Glad you had a good time and learned some new tips and on the sale.

Ray

Reactions: Thank You! 1


----------



## Wildthings (Feb 10, 2014)

Kevin said:


> Robert do you have a pic of the knife?


 
Yeah what he said!! ^^


----------



## manbuckwal (Feb 10, 2014)

Congrats . If you make another, even better so to speak, he will probably buy it next year to add to his collection. Sounds like a win win to me

Reactions: Like 1


----------



## robert flynt (Feb 10, 2014)

barry richardson said:


> Congrats Robert, and/or sorry for your loss. Can't say as I blame him, it's a gorgeous knife.... Gotta love those collectors....

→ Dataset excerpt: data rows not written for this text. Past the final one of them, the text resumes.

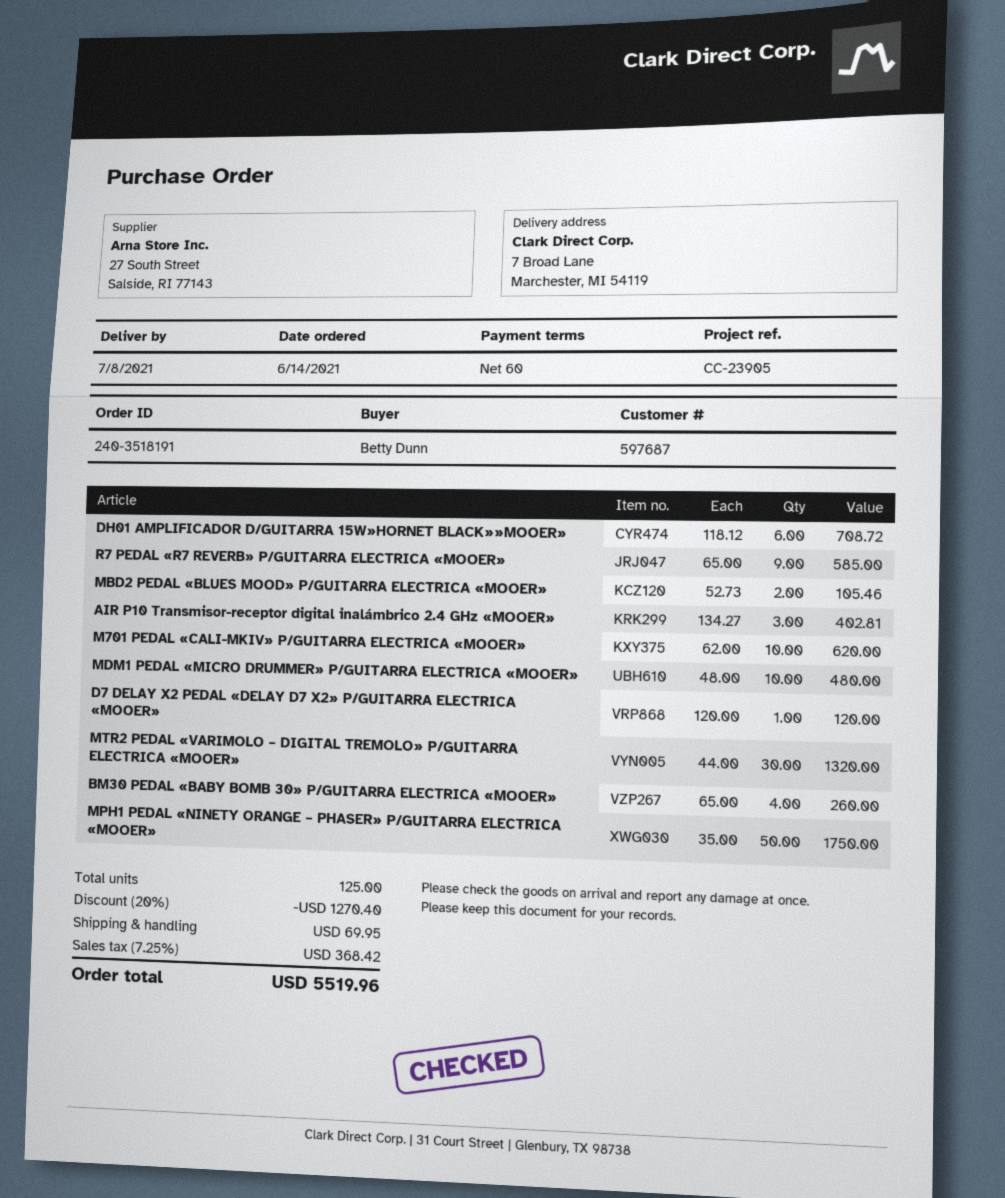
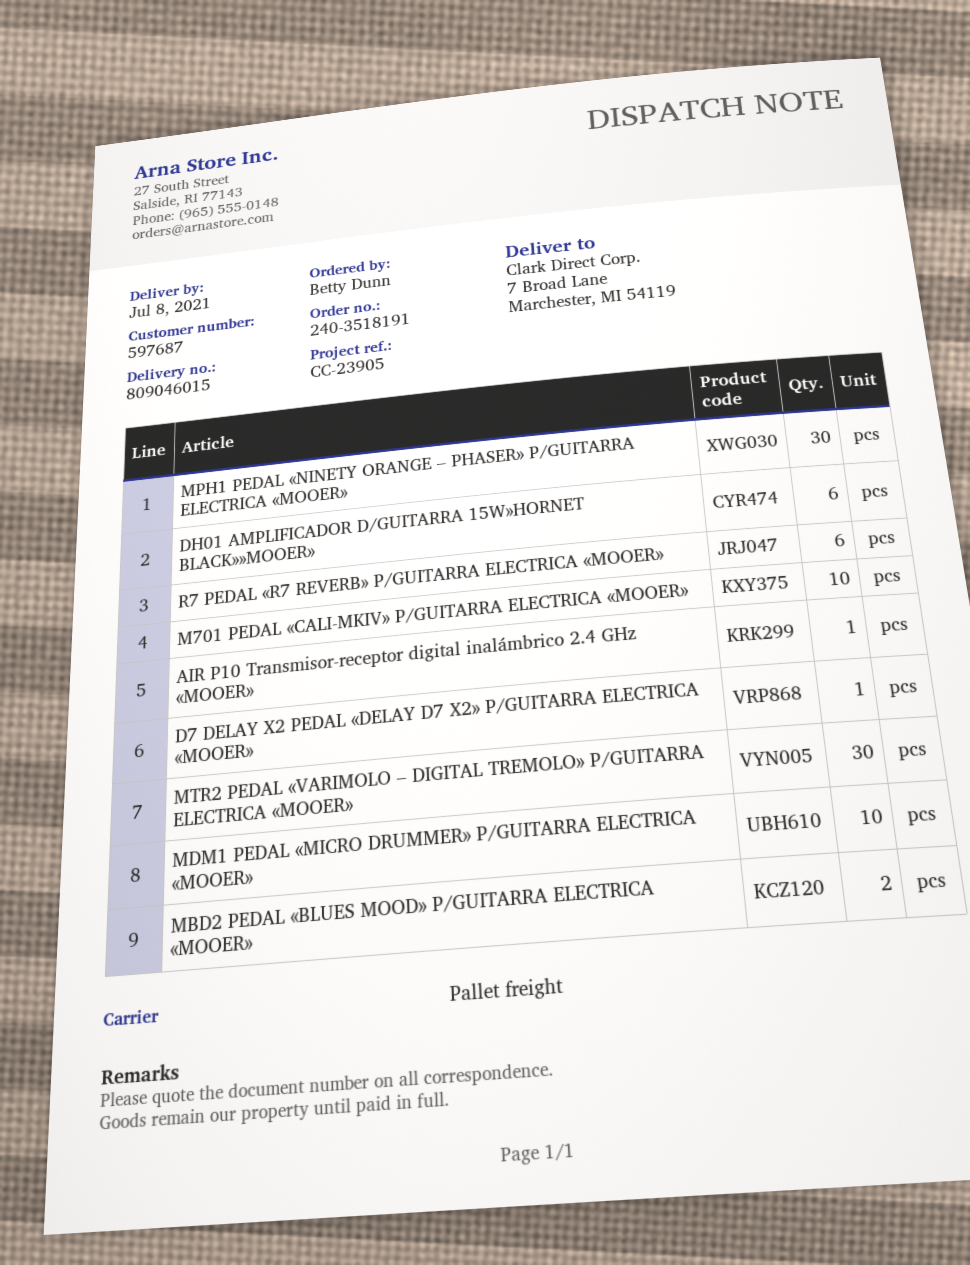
R7 PEDAL «R7 REVERB» P/GUITARRA ELECTRICA «MOOER»: 9 -> 6
AIR P10 Transmisor-receptor digital inalámbrico 2.4 GHz «MOOER»: 3 -> 1
BM30 PEDAL «BABY BOMB 30» P/GUITARRA ELECTRICA «MOOER»: 4 -> none
MPH1 PEDAL «NINETY ORANGE – PHASER» P/GUITARRA ELECTRICA «MOOER»: 50 -> 30

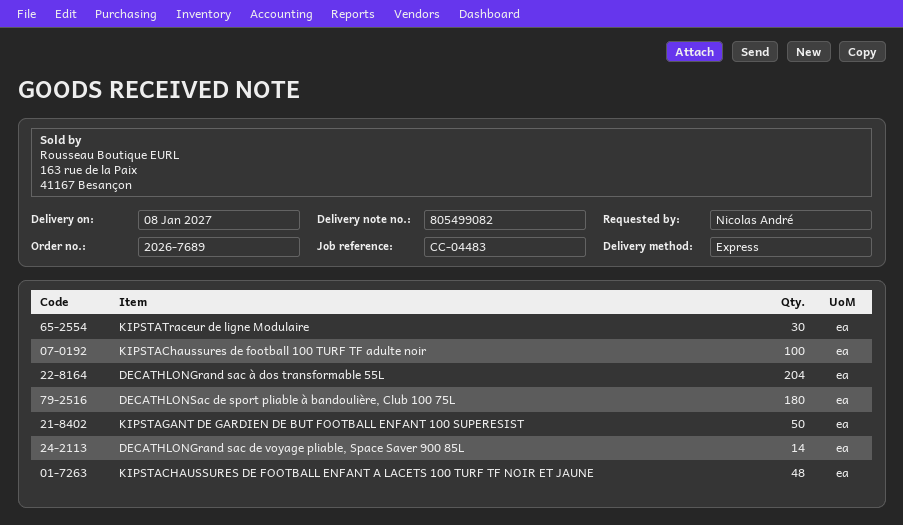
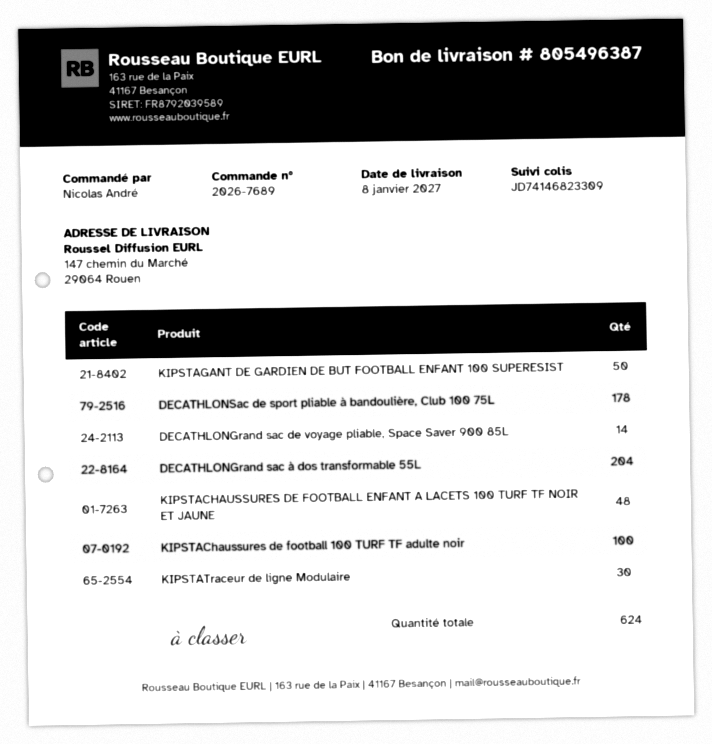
delivery note number: 805499082 -> 805496387
DECATHLONSac de sport pliable à bandoulière, Club 100 75L: 180 -> 178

Yes, I do love them. They keep me in material and tools.


----------



## robert flynt (Feb 10, 2014)

Molokai said:


> You can always make another one and it will always be better than the last one.
> Hope you found some new knifemaker friends there...


Yes, I knew Master Smith James Crowell by site but got to meet and talk to him, what a super nice guy! If anyone wants to start forging there blades he has set of 4 dvd's for $100 that would get you well on your way. Haven't seen them but he has worked with all the old master smiths, has a wealth of knowledge and has given lots of siminars in the US. and other countries. He makes it look easy.

Reactions: Like 1


----------



## robert flynt (Feb 10, 2014)

manbuckwal said:


> Congrats . If you make another, even better so to speak, he will probably buy it next year to add to his collection. Sounds like a win win to me


Funny you said that, because he gave me his e-mail address and told me if I made any more presentation knives like it to send him a picture.


----------



## robert flynt (Feb 10, 2014)

Kevin said:


> Robert do you have a pic of the knife? Sounds like you had a good time.


Keven, It's the one that shows up when I post any thing on wood barter.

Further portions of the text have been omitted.